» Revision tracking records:
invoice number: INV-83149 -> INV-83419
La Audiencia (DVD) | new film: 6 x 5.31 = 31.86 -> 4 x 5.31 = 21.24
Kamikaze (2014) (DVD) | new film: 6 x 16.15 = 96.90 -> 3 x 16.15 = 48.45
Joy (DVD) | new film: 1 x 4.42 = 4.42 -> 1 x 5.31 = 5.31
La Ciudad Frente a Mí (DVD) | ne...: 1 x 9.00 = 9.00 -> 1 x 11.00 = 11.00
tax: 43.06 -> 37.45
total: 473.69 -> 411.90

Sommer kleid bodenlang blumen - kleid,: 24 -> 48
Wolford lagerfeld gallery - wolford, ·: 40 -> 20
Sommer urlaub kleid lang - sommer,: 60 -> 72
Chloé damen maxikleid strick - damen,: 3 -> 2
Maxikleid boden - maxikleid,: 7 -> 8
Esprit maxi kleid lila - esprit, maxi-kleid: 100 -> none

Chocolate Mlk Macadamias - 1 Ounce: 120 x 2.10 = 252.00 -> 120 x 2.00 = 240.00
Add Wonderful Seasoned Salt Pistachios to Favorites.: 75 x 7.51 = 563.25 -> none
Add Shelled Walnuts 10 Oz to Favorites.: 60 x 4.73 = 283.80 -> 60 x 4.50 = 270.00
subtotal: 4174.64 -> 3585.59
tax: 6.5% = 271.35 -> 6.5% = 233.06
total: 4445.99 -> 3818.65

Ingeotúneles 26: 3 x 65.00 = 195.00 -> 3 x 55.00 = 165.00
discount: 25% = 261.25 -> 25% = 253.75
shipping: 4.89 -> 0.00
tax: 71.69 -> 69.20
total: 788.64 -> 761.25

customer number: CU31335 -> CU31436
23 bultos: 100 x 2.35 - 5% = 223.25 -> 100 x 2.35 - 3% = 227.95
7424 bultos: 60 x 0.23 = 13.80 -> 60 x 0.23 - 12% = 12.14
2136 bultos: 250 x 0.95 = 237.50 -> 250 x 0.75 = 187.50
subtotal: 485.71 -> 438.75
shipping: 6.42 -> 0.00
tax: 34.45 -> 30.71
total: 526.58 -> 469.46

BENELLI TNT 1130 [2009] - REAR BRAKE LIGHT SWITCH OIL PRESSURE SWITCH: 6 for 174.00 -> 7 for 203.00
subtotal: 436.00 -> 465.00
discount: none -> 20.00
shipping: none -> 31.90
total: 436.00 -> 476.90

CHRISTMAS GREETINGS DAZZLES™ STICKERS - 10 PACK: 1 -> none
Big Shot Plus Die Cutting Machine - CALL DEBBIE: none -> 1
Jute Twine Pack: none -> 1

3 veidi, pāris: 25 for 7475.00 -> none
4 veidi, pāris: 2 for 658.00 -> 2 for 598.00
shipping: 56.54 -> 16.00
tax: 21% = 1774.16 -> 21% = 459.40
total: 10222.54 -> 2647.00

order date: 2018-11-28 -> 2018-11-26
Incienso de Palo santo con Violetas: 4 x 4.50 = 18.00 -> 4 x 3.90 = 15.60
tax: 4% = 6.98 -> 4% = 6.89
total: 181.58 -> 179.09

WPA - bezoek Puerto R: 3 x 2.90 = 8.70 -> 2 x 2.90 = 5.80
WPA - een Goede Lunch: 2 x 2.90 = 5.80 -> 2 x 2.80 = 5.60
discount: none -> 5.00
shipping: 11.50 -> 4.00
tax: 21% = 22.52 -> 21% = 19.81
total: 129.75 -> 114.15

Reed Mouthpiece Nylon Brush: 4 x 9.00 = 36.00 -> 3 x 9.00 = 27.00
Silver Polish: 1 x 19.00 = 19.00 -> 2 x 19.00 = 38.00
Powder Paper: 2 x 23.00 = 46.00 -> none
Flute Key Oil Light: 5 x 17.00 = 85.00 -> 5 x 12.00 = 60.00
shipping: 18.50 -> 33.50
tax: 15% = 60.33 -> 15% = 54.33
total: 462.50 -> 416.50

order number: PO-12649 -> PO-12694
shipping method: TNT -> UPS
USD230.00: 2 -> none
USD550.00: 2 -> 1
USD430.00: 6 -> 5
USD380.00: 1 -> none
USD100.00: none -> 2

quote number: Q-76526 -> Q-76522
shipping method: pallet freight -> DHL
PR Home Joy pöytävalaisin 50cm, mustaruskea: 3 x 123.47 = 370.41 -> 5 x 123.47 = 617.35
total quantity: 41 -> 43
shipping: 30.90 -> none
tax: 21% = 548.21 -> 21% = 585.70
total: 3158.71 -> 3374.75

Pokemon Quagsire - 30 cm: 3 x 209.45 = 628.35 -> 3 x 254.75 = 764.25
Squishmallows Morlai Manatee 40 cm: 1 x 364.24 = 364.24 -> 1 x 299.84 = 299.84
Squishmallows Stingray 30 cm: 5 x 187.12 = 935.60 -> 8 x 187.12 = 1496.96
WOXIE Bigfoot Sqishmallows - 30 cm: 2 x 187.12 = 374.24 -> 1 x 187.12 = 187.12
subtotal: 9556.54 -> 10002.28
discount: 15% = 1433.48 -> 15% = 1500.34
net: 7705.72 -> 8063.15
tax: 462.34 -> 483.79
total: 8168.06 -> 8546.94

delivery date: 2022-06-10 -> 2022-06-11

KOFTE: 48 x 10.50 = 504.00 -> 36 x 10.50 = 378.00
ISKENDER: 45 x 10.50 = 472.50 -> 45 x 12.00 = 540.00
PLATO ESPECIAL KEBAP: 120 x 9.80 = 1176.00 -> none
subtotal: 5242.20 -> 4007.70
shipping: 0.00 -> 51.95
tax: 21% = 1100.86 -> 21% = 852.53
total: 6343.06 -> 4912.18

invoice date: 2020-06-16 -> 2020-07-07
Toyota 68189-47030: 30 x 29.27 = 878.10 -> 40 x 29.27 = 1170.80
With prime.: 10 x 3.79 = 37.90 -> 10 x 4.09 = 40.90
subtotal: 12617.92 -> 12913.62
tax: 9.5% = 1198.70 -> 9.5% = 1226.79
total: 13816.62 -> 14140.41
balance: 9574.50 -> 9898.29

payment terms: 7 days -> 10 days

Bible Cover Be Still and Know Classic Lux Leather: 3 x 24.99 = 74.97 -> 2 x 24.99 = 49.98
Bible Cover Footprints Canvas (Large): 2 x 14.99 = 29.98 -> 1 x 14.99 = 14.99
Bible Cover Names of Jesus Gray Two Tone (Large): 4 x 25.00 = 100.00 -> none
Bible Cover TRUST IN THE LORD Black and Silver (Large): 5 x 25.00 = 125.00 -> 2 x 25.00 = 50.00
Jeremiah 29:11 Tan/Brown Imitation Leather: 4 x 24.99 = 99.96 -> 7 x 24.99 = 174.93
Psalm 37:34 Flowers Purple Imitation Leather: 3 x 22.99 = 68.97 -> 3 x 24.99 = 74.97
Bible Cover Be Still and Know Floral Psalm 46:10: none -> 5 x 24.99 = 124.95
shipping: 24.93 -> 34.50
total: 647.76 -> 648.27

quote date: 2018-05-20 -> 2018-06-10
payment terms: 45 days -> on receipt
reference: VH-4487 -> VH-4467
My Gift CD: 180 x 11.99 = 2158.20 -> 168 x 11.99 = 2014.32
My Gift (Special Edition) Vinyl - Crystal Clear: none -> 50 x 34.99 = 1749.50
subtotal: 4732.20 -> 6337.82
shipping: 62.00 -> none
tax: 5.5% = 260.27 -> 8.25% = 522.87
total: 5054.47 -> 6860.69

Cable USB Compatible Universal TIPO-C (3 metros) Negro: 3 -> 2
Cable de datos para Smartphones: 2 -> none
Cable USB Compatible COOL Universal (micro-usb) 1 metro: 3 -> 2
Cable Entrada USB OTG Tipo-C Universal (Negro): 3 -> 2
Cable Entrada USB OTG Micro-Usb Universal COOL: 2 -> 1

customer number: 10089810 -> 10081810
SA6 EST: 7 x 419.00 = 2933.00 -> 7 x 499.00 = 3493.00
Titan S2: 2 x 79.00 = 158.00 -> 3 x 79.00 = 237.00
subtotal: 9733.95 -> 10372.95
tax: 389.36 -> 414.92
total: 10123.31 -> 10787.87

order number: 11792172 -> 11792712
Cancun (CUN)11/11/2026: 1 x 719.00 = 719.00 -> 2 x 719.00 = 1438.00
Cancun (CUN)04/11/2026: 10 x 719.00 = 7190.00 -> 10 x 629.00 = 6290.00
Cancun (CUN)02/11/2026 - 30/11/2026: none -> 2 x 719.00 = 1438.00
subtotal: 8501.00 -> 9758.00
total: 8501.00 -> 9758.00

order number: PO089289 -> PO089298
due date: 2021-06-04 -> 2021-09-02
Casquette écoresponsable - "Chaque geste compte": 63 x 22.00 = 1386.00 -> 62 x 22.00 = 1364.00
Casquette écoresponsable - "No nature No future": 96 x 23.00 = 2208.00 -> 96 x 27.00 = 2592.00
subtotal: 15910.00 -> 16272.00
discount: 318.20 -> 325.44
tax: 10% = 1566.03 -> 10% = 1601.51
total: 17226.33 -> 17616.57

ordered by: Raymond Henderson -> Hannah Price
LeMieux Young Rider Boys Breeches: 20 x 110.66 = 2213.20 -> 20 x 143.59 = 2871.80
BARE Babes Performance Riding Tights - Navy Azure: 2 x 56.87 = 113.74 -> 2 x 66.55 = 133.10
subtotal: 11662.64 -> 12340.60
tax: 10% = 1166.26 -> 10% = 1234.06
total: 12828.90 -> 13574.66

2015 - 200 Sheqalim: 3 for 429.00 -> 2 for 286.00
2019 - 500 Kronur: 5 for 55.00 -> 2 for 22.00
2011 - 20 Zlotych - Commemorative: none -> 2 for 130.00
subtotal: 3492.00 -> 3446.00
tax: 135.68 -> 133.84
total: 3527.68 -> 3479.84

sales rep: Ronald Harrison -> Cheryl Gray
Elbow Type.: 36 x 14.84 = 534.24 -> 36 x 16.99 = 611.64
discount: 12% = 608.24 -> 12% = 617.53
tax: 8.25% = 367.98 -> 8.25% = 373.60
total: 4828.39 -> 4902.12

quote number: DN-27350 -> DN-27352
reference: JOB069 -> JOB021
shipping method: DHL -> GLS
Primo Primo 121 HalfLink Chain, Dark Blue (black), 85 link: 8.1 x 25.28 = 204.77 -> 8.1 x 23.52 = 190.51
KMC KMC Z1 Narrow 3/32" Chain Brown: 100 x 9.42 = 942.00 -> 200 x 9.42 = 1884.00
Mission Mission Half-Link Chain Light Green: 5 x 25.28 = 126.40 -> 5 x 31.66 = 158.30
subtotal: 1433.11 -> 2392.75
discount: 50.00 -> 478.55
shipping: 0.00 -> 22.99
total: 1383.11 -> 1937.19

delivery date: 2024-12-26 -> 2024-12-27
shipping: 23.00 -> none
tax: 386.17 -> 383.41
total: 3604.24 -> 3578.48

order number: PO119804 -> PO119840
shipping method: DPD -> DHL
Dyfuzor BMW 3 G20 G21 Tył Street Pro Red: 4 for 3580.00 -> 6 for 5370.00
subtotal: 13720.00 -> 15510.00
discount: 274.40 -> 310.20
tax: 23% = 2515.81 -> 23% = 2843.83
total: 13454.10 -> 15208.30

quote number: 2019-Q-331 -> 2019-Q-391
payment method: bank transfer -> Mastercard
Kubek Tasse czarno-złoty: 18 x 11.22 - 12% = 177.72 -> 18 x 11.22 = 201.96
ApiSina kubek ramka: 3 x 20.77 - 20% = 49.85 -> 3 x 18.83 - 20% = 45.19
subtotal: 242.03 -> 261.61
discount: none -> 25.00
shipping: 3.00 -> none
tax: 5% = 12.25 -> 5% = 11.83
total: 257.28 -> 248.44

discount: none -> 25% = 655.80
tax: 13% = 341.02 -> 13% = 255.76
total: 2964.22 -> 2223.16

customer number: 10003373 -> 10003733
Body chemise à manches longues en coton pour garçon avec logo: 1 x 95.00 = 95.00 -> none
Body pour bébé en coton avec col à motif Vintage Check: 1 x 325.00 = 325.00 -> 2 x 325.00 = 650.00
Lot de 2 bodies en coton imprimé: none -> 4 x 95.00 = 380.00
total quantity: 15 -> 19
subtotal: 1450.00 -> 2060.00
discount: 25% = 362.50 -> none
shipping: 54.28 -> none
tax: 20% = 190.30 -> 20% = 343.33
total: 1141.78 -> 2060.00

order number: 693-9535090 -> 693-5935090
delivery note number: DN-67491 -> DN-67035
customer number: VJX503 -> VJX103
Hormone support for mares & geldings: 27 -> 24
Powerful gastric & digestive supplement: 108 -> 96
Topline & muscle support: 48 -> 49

» What the task asks: Nothing beyond the line containing "Esprit maxi kleid" is to be output; the lines above, from the first one onward to that line, are to be transcribed exactly.

» Response to this task:
invoice number: INV-83149 -> INV-83419
La Audiencia (DVD) | new film: 6 x 5.31 = 31.86 -> 4 x 5.31 = 21.24
Kamikaze (2014) (DVD) | new film: 6 x 16.15 = 96.90 -> 3 x 16.15 = 48.45
Joy (DVD) | new film: 1 x 4.42 = 4.42 -> 1 x 5.31 = 5.31
La Ciudad Frente a Mí (DVD) | ne...: 1 x 9.00 = 9.00 -> 1 x 11.00 = 11.00
tax: 43.06 -> 37.45
total: 473.69 -> 411.90

Sommer kleid bodenlang blumen - kleid,: 24 -> 48
Wolford lagerfeld gallery - wolford, ·: 40 -> 20
Sommer urlaub kleid lang - sommer,: 60 -> 72
Chloé damen maxikleid strick - damen,: 3 -> 2
Maxikleid boden - maxikleid,: 7 -> 8
Esprit maxi kleid lila - esprit, maxi-kleid: 100 -> none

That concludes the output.